The concept has been developed by ExxonMobil (Stone, 2001; Nelson et al, 2005), is still at the conceptual stage, and its economic viability is yet to be demonstrated. The PLNG concept utilises specially designed containers integrated into a ship to store LNG under moderate pressures. Conventional LNG ships transport gas with no applied pressure at -162ºC, whereas gas transported in a PLNG ship is under 17 bar of pressure at -115ºC. The potential benefits of PLNG would come from a significant reduction in the operating cost of gas treating units and liquefaction. The optimal PLNG conditions for transportation, compared to LNG and CNG, are indicated in Table 1.

Table1: PLNG conditions for transportation

However, the application of PLNG for natural gas transportation would require a whole new delivery chain: liquefaction plants, PLNG carriers, PLNG storage vessels, PLNG receiving and regasification facilities. Considering the significant investments already made in LNG facilities, the introduction of PLNG would need significant development, maybe in some niche applications to be able to make any significant impact.

Gas-to-liquids conversion

Gas-to-liquids (GTL) is a process that converts NG to liquid fuels such as gasoline, jet fuel, and diesel. The GTL process can also produce waxes. The most common technology used at GTL facilities is Fischer-Tropsch (F-T) synthesis. Although F-T synthesis has been around for nearly a century, it has gained recent interest because of the growing spread between the value of petroleum products and the cost of NG.

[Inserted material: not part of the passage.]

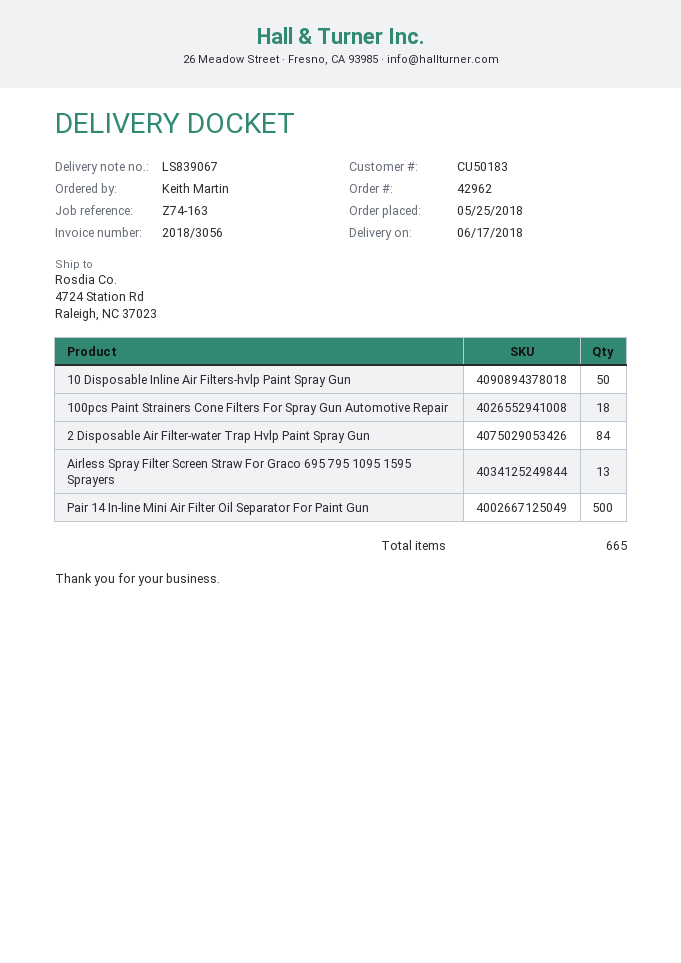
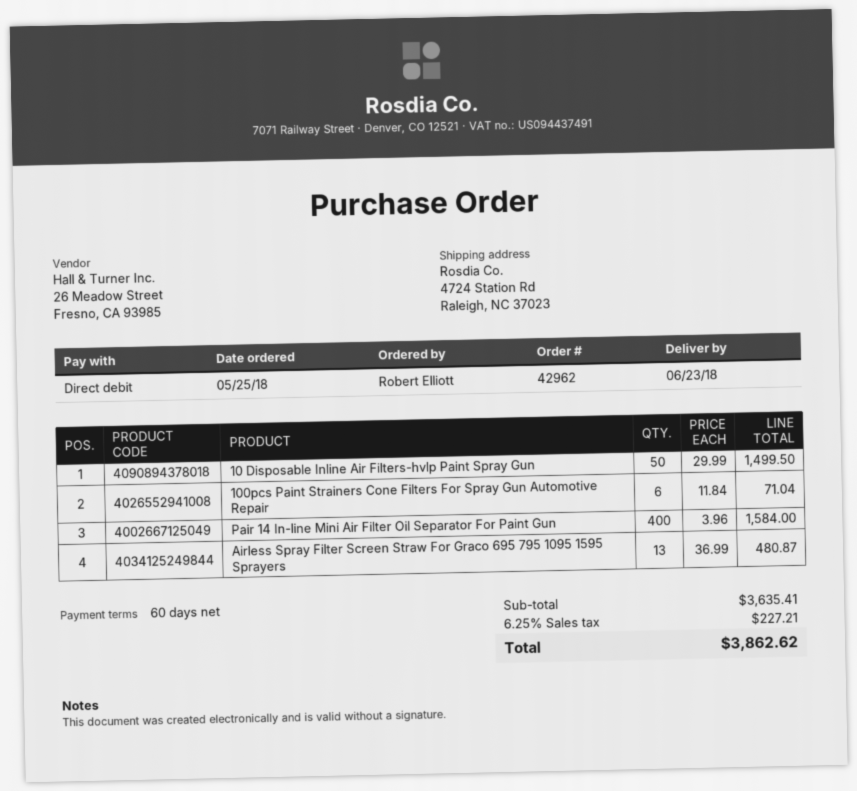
delivery date: 2018-06-17 -> 2018-06-23
ordered by: Keith Martin -> Robert Elliott
100pcs Paint Strainers Cone Filters For Spray Gun Automotive Repair: 18 -> 6
2 Disposable Air Filter-water Trap Hvlp Paint Spray Gun: 84 -> none
Pair 14 In-line Mini Air Filter Oil Separator For Paint Gun: 500 -> 400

The first step in the F-T GTL process is converting the NG, which is mostly methane, to a mixture of hydrogen, carbon dioxide, and carbon monoxide. The syngas is cleaned to remove sulphur, water, and carbon dioxide, to prevent catalyst contamination. The F-T reaction combines hydrogen with carbon monoxide to form different liquid hydrocarbons. These liquid products are then further processed into liquid fuels using conventional refining technologies.

There are several large-scale commercial GTL plants in operation globally using Sasol, Shell, and Chevron technology. A further plant in Uzbekistan is nearing completion. The advantage of these plants is that dense liquid fuels are produced that can be stored and transported in liquid form at atmospheric pressure, resulting in favourable logistics costs as compared to LNG. An example of a GTL facility is shown in Figure 1.

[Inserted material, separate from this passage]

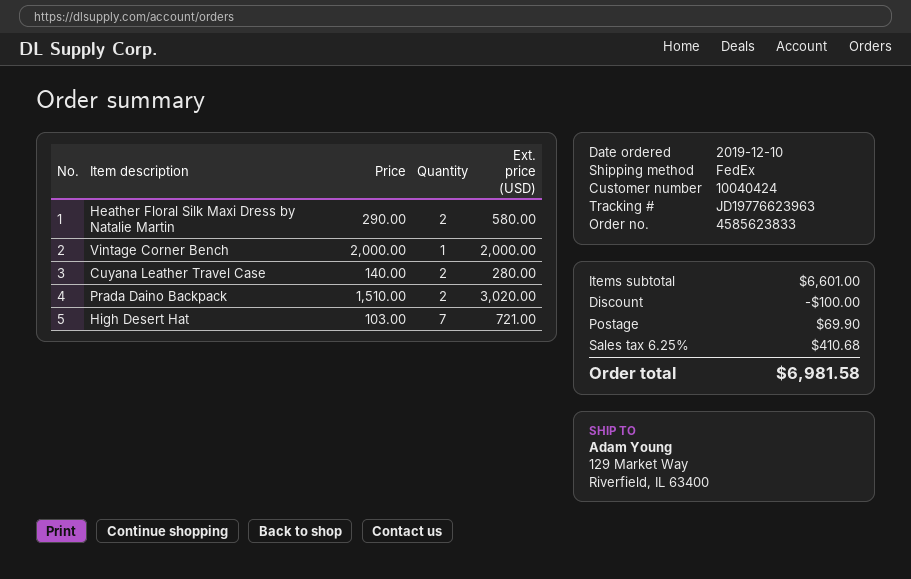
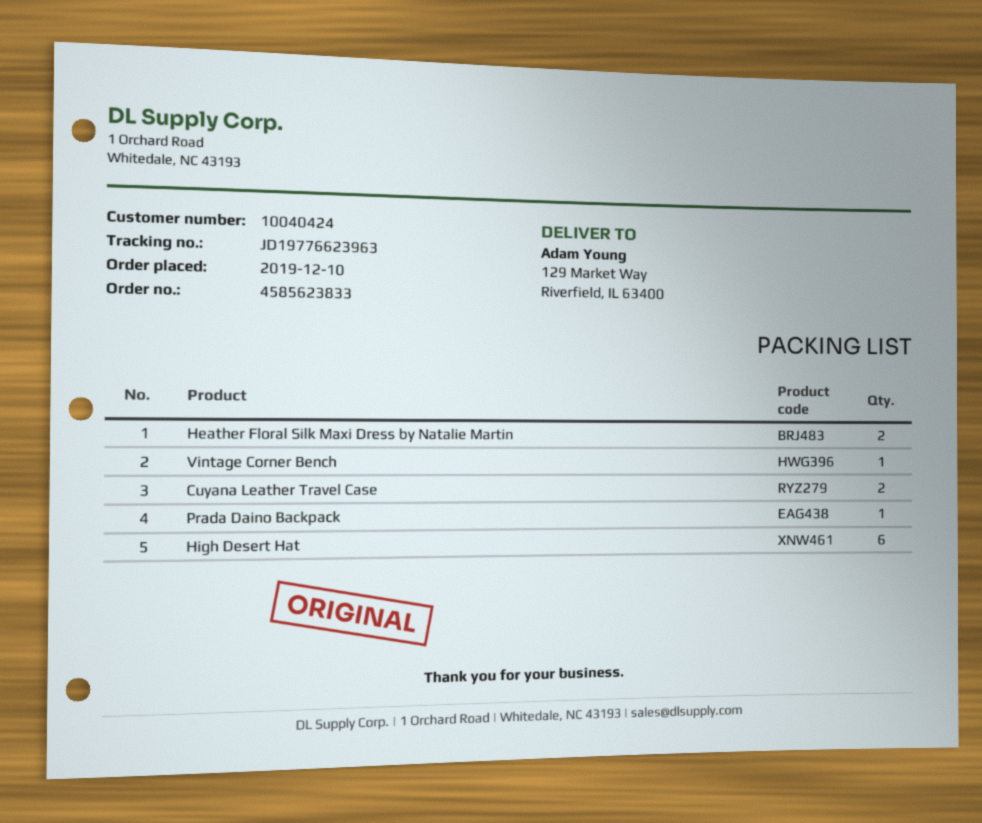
Prada Daino Backpack: 2 -> 1
High Desert Hat: 7 -> 6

Figure 1: Shell’s GTL plant in Bintulu, Malaysia.

A major disadvantage is the energy intensive nature of the GTL conversion process resulting in only about 60% of the energy input into the plant being exported as the final fuel while the balance is required to fuel the endothermic process. The result is that these GTL plants are large emitters of carbon dioxide, thus coming under scrutiny as major greenhouse gas sources. This can be compared to energy efficiency of typically more than 80% for an LNG facility.

Capital expenditure is higher for GTL than comparable LNG facilities. However, GTL makes higher value products so returns in terms of US$/GJ output can be considerably higher for a GTL project, even with its lower process efficiency than LNG. This applies even in the current low oil price environment, particularly if the plant is ‘tuned’ to produce high-value speciality chemicals. Also, capital expenditure does not end at a plant gate. For LNG, a significant component of the overall investment required sits with the ongoing value chain including storage, transfer systems, transportation to market via specially designed LNG carriers or road tankers, regasification, and import terminals. In contrast, the products of the GTL process, once converted to syncrude or to finished diesel or jet fuel, use standard petroleum transportation infrastructure (Lock, 2015).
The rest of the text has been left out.